Cupaniopsis baileyana, commonly known as narrow-leaved tuckeroo, toothed tuckeroo or white tamarind, is a species of flowering tree in the soapberry family and is endemic to eastern Australia. It is a tree with paripinnate leaves with 8 to 20 narrowly oblong to lance-shaped leaflets, and separate, male and female flowers arranged in panicles, the fruit a more or less spherical red to brown capsule.

==Description==
Cupaniopsis baileyana is small tree that typically grows to a height of up to 13 m and has a dense crown. The trunk is mostly round, but with flanges on some specimens, and the bark is smooth, grey or brown. The leaves are paripinnate, 170–300 mm long on a petiole 30–100 mm long, with 8 to 20 narrowly oblong to lance-shaped leaflets, sometimes with the narrower end towards the base, 40–120 mm long and 10–25 mm wide on a petiolule 3–10 mm long. The leaflets sometimes have toothed edges and the mid-vein and lateral veins are prominent on both surfaces. Separate male and female flowers are borne in panicles 60–100 mm long, each flower on a pedicel 2–4 mm long.

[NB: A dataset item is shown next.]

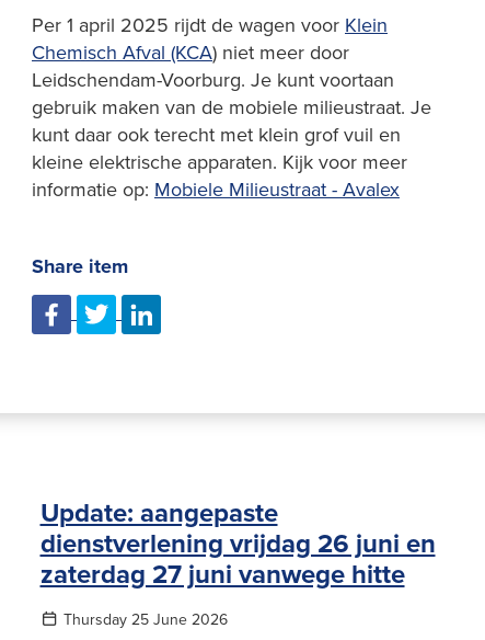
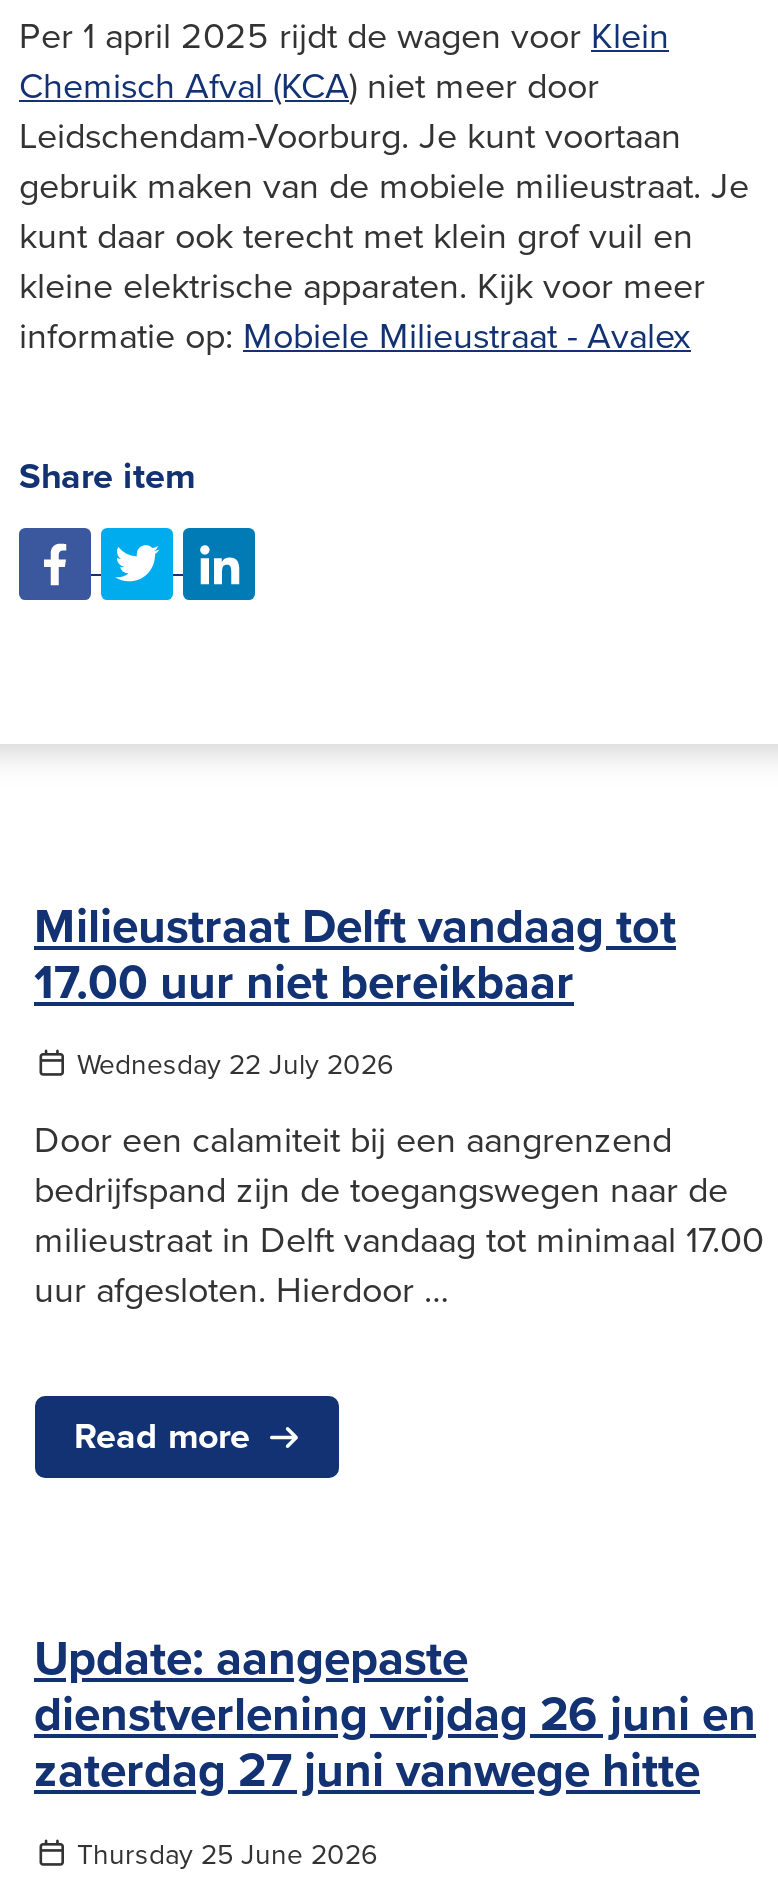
none -> [34,889,764,1461] Milieustraat Delft vandaag tot | 17.00 uur niet bereikbaar | Wednesday 22 July 2026 | Door een calamiteit bij een aangrenzend | bedrijfspand zijn de toegangswegen naar de | milieustraat in Delft vandaag tot minimaal 17.00 | uur afgesloten. Hierdoor … | Read more

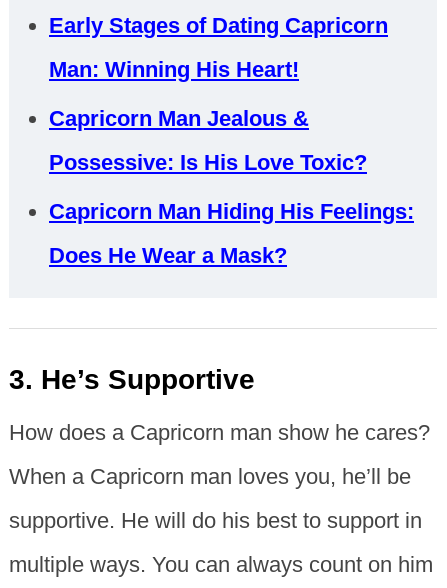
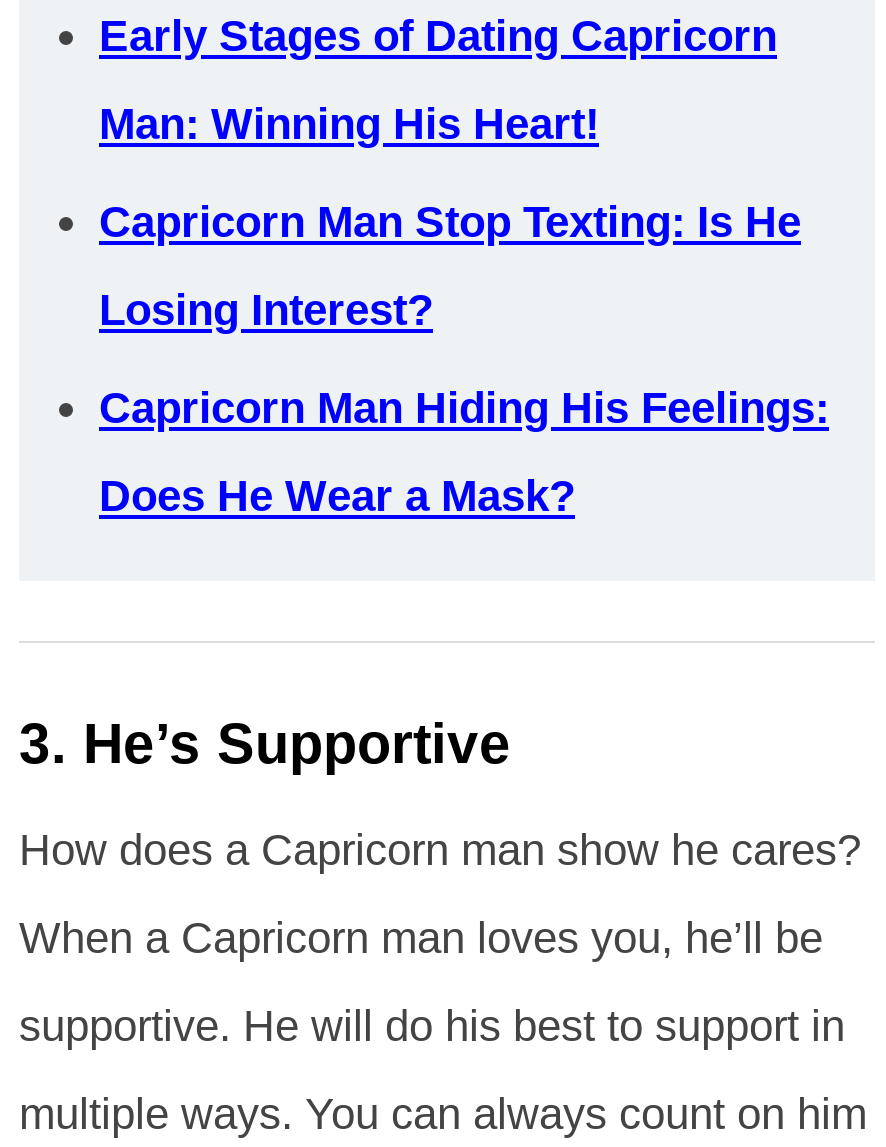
[49,106,309,131] Capricorn Man Jealous & -> [99,197,801,247] Capricorn Man Stop Texting: Is He
[49,150,367,175] Possessive: Is His Love Toxic? -> [99,285,433,335] Losing Interest?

The fruit is a spherical to oval, red to brown capsule, with an orange aril. The seeds are shiny blackish brown and almost covered by a yellow to orange-coloured aril. Domatia often occur where the main leaf vein meets the lateral veins. This feature distinguishes C. baileyana from C. serrata and C. flagelliformis.

==Taxonomy==
Cupaniopsis baileyana was first formally described in 1924 by Ludwig Radlkofer in Repertorium Specierum Novarum Regni Vegetabilis. The specific epithet (baileyana) honours Frederick Manson Bailey.

==Distribution and habitat==
Narrow-leaved tuckeroo grows mainly in, and on the edges of warmer rainforest from the south of Brisbane in Queensland to the Bulga-Comboyne area of New South Wales. It can be a pioneer species, growing in areas of forest disturbance.